I also don't understand the EHG and WHG figures in that calculator. The Yamnaya, Corded Ware etc. are, correct me if I'm wrong, still being modeled with EHG and CHG in about equal proportions. I see the CHG alright, but lower than you would expect if northern Europeans can be modeled as 50% Yamnaya, and the EHG numbers are lower yet. Also, why are the WHG numbers so high all of a sudden? This doesn't correlate with any other analysis, does it? Everyone was using an ancient genome for WHG, none of this ghost population stuff, and they never showed any figures like this. I don't see how the addition of Bichon should change things, given how homogeneous they were as a group. Might the number be inflated because it is showing the additional WHG picked up in Europe by the farmers? Still, I don't think that would account for all of it. Is the calculator failing to discriminate properly between EHG and WHG?

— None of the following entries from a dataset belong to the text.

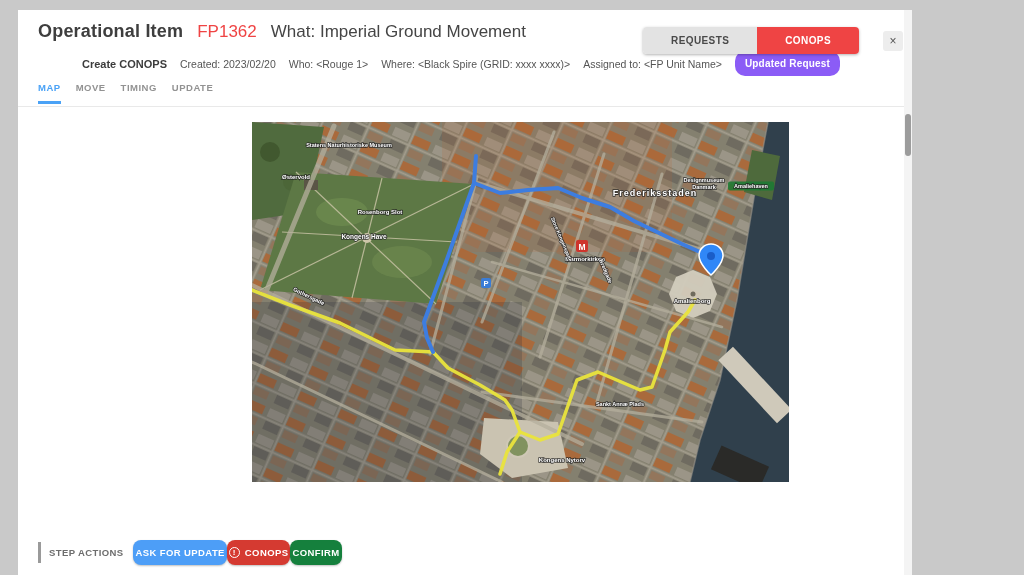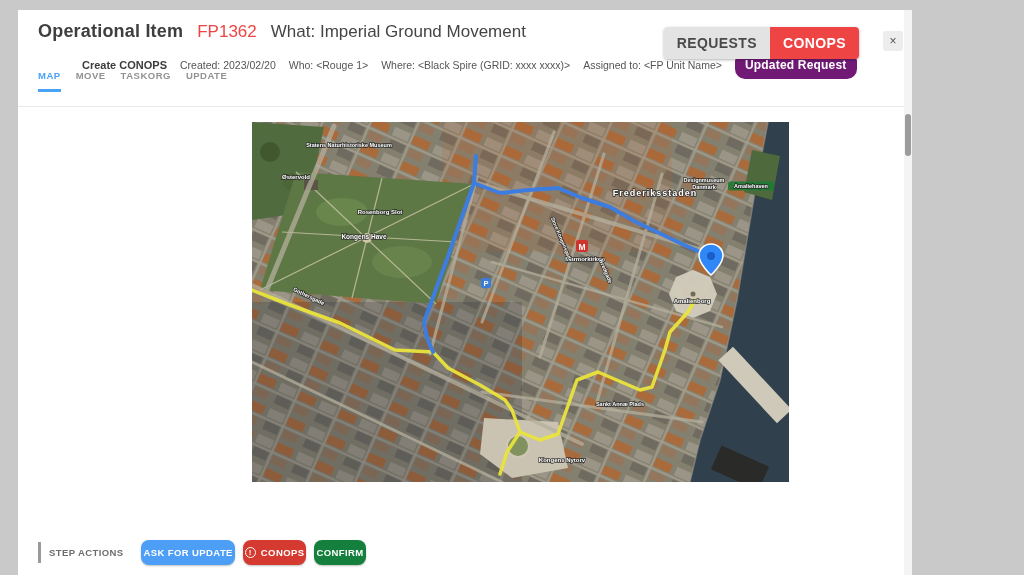--- a/index.html
+++ b/index.html
@@ -11,52 +11,52 @@
   
   .title-row { position:absolute; left:20px; top:11px; display:flex;
                align-items:baseline; gap:14px; color:#3e3e3e; white-space:nowrap; }
   .title   { font-size:18px; font-weight:bold; letter-spacing:.2px; }
   .item-id { font-size:17px; color:#ef4444; }
   .what    { font-size:17px; color:#454545; }
 
   .sub-row { position:absolute; left:20px; top:41px; display:flex; align-items:center;
              gap:13px; font-size:10.5px; color:#555; white-space:nowrap; }
   .step    { font-weight:bold; color:#3c3c3c; font-size:11px;margin-left:44px; }
-  .badge   { background:#701a75; color:#fff; font-size:12px; font-weight:bold;
+  .badge   { background:#8b5cf6; color:#fff; font-size:10px; font-weight:bold;
              padding:7px 10px; border-radius:10px; letter-spacing:.2px; }
 
   .seg { position:absolute; right:53px; top:17px; display:flex; border-radius:4px;
          overflow:hidden; box-shadow:0 1px 3px rgba(0,0,0,.3); }
-  .seg button { border:none; font-size:14px; font-weight:bold; padding:8px 13px;
+  .seg button { border:none; font-size:10px; font-weight:bold; padding:8px 28px;
                 letter-spacing:.4px; font-family:inherit; cursor:pointer; }
   .seg .inactive { background:#e3e3e3; color:#4a4a4a; }
   .seg .active   { background:#ef4444; color:#ffffff; }
 
   .close { position:absolute; right:9px; top:21px; width:20px; height:20px;
            background:#ededed; border:none; border-radius:3px; color:#555;
            font-size:12px; line-height:20px; text-align:center; cursor:pointer; }
 
   
-  .tabs { position:absolute; left:20px; top:60px; display:flex; gap:15px;text-align:center; }
+  .tabs { position:absolute; left:20px; top:72px; display:flex; gap:15px;text-align:center; }
   .tab  { font-size:9.5px; font-weight:bold; letter-spacing:.5px; color:#929292;
           padding-bottom:8px; cursor:pointer; border-bottom:3px solid transparent; }
   .tab.active { color:#4aa2f6; border-bottom-color:#4aa2f6; }
   .tabs-divider { position:absolute; left:0; top:96px; width:100%; height:1px;
                   background:#e9e9e9; }
 
   
   .map { position:absolute; left:234px; top:112px; width:537px; height:360px;
          overflow:hidden; background:#84806f; }
   .maplabel { paint-order:stroke; stroke:rgba(35,35,35,.85); stroke-width:1.6px;
               fill:#ffffff; font-weight:bold; font-family:"Liberation Sans",sans-serif; }
   .mark-txt { font-family:"Liberation Sans",sans-serif; font-weight:bold; fill:#fff; }
 
   
   .footer { position:absolute; left:20px; top:530px; display:flex;
-            align-items:center; gap:8px; }
+            align-items:center; gap:0; }
   .step-label { font-size:9.5px; font-weight:bold; color:#6d6d6d; letter-spacing:.4px;
                 border-left:3px solid #9a9a9a; padding:5px 10px 5px 8px; }
   .btn { border:none; border-radius:8px; color:#fff; font-weight:bold; font-size:9.5px;
          letter-spacing:.4px; padding:7px 2px; display:flex; align-items:flex-start;
          gap:5px; font-family:inherit; cursor:pointer; box-shadow:0 1px 2px rgba(0,0,0,.25); }
   .btn.blue  { background:#4d9ef7; }
   .btn.red   { background:#d53a31; }
   .btn.green { background:#15803d; }
   .alert-icon { width:11px; height:11px; border:1.2px solid #fff; border-radius:50%;
                 display:inline-flex; align-items:center; justify-content:center;
@@ -93,21 +93,21 @@
     <button class="active">CONOPS</button>
   </div>
 
   <button class="close">
     <span>×</span>
   </button>
 
   <nav class="tabs">
     <span class="tab active">MAP</span>
     <span class="tab">MOVE</span>
-    <span class="tab">TASKORG</span>
+    <span class="tab">TIMING</span>
     <span class="tab">UPDATE</span>
   </nav>
   <div class="tabs-divider"></div>
 
   <div class="map">
     <svg width="537" height="360" viewBox="0 0 537 360">
       <defs>
         <pattern id="city" width="44" height="28" patternUnits="userSpaceOnUse" patternTransform="rotate(24)">
           <rect width="44" height="28" fill="#84806f"></rect>
           <rect x="1" y="2" width="17" height="9" fill="#9b9587"></rect>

Also, while it's interesting seeing the percentages for these "components", it's not very helpful in terms of figuring out what happened with the Bronze Age migrations into Europe. The newcomers weren't mixing with Anatolian farmers. They were mixing with MN people.

Just generally in terms of the CHG, it's still not clear to me that all of it came with "Yamnaya like" groups. I'll speak to it more directly in the thread about the Greek Neolithic, but prior work has suggested that in Greece the big change autosomally was from the early Neolithic to the Middle Neolithic, and there was no big change in the Bronze Age. It's possible that's true for other parts of southern Europe too.


I don't know if it can help but I have since a long time the impression (confirmed by the little aDNAwe have) that Copper and even Bronze Age in Europe ought in some part to a very southern population without too much Yamnayalike imput. We have Montenegro people and Copper of Hungary and Spain. Could these people be akin to the last wave of Neolithic? either someones from Neolithic, acculturated to metallurgy skills or reinforced their auDNAb by new waves from S-East with beginning metallurgy, new waves of same human stock? largely EEF plus some evolved CHGlike imput from East? Cyprus and Egea people of the time?